Damals zwangen die Geistlichen, die die Monarchie stürzten, das islamische Scharia-Gesetz in allen Bereichen des gesellschaftlichen Lebens auf, von der Kleidung der Frauen über die Vermischung der Geschlechter bis hin zum Alkoholkonsum.
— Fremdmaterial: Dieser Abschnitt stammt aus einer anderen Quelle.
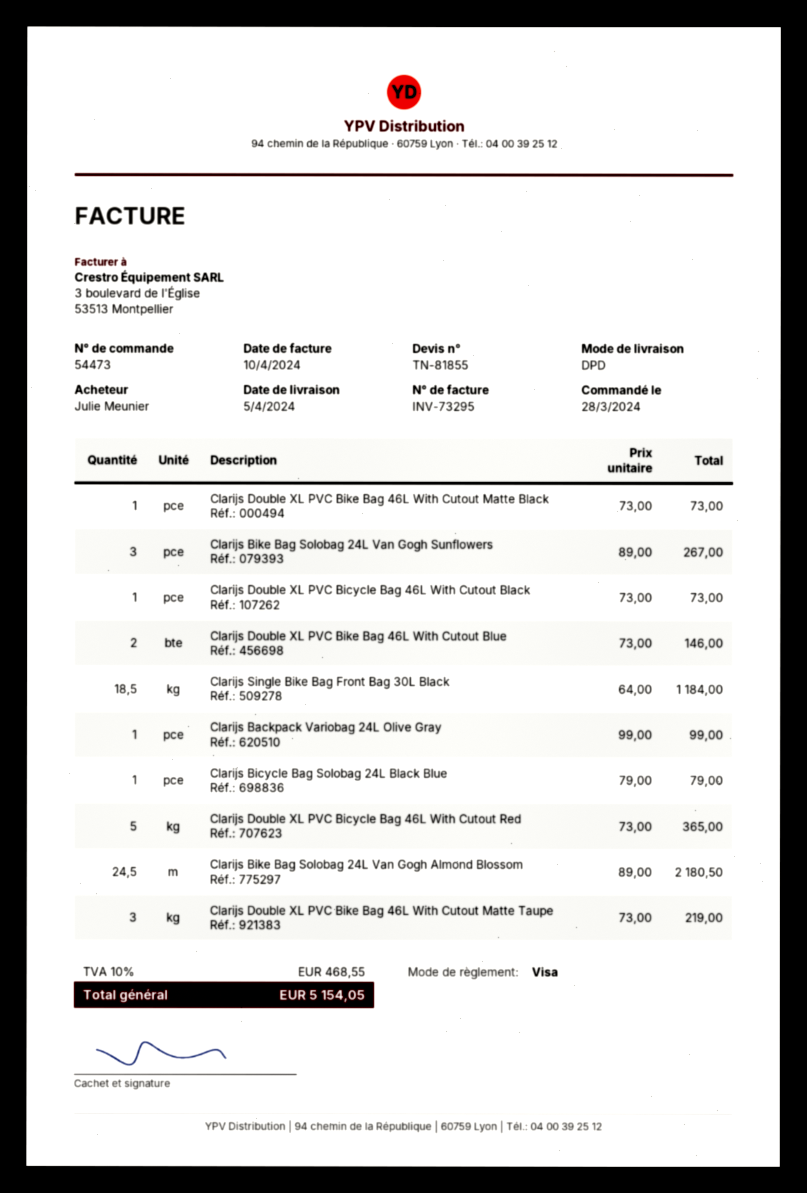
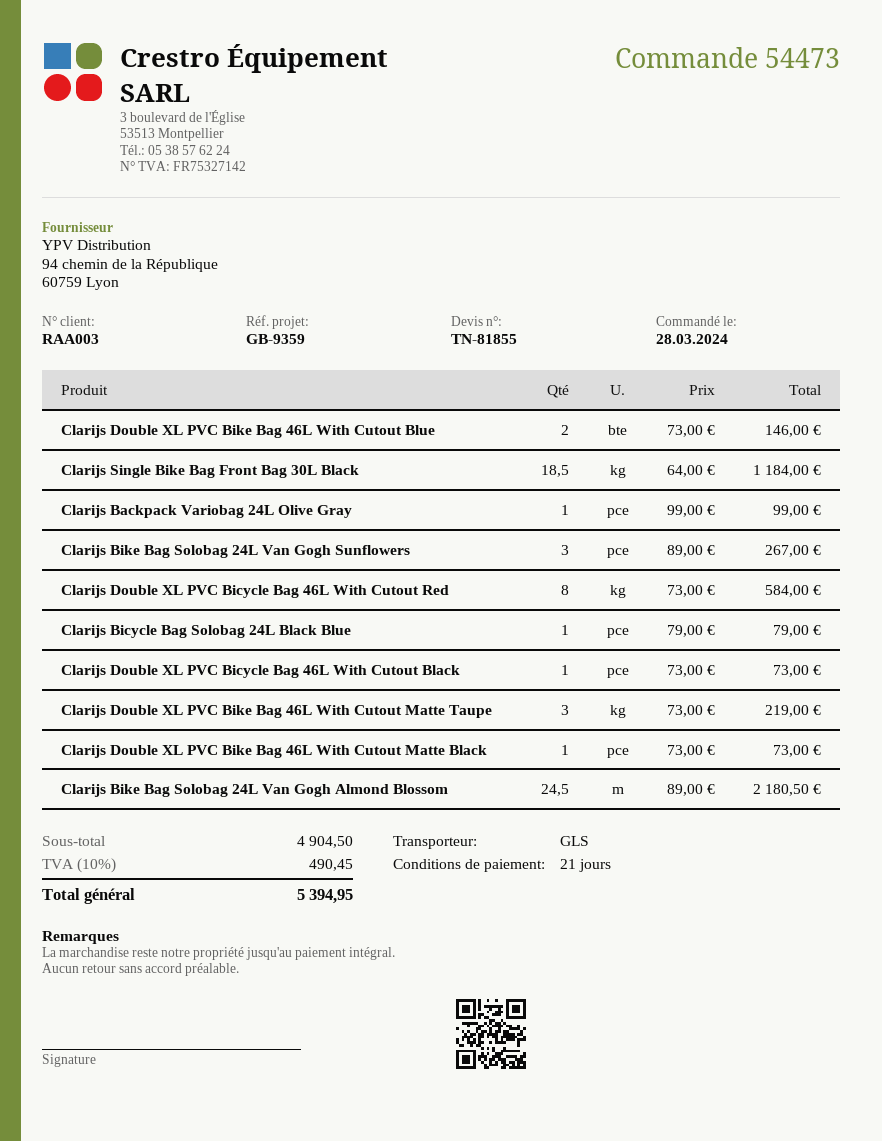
shipping method: DPD -> GLS
Clarijs Double XL PVC Bicycle Bag 46L With Cutout Red: 5 x 73.00 = 365.00 -> 8 x 73.00 = 584.00
tax: 10% = 468.55 -> 10% = 490.45
total: 5154.05 -> 5394.95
Die Bewegung „Frauen, Leben, Freiheit“ begann im Jahr 2022 nach dem Tod der 22-jährigen Mahsa Amini im Gewahrsam der Moralpolizei, die sie wegen Verstoßes gegen das Hijab-Gesetz festgenommen hatte. Empörte Frauen und Mädchen führten im ganzen Land Proteste an, verbrannten ihre Kopftücher, tanzten auf der Straße und riefen, dass Frauen frei sein sollten. Der Aufstand wuchs und forderte ein Ende der geistlichen Macht. Am Ende schlug die Regierung die Proteste mit Gewalt nieder.

In den letzten Monaten wurde in Verkehrsüberwachungskameras und Drohnen installierte Gesichtserkennungssoftware eingesetzt, um Hijab-Verletzer zu identifizieren, die dann per SMS eine Vorladung zum Erscheinen vor Gericht erhalten, so drei befragte Frauen, die solche Nachrichten und einen Bericht von erhalten haben Amnesty International.

Fahimeh, ein 41-jähriger Modeblogger, sagte in einem Interview in Teheran, dass die Wahl des nächsten Präsidenten keinen Einfluss auf den Kampf für mehr Rechte haben werde. „Wir Frauen warten nicht auf ihre Erlaubnis, unseren Hijab abzulegen. Heutzutage tragen viele Menschen den Hijab nicht mehr. »

Narges Mohammadi, Friedensnobelpreisträgerin und prominenteste Frauenrechtsaktivistin Irans, die derzeit eine zehnjährige Haftstrafe verbüßt, gab am Samstag eine Erklärung ab, in der sie die Wahl als Schwindel bezeichnete.

„Wie kannst du, während du in der einen Hand ein Schwert, einen Galgen, Waffen und Gefängnisse gegen das Volk hältst, in der anderen Hand eine Urne vor diesem Volk aufstellen und es auf betrügerische und lügnerische Weise dazu auffordern, zur Wahl zu gehen? “, sagte Frau Mohammadi.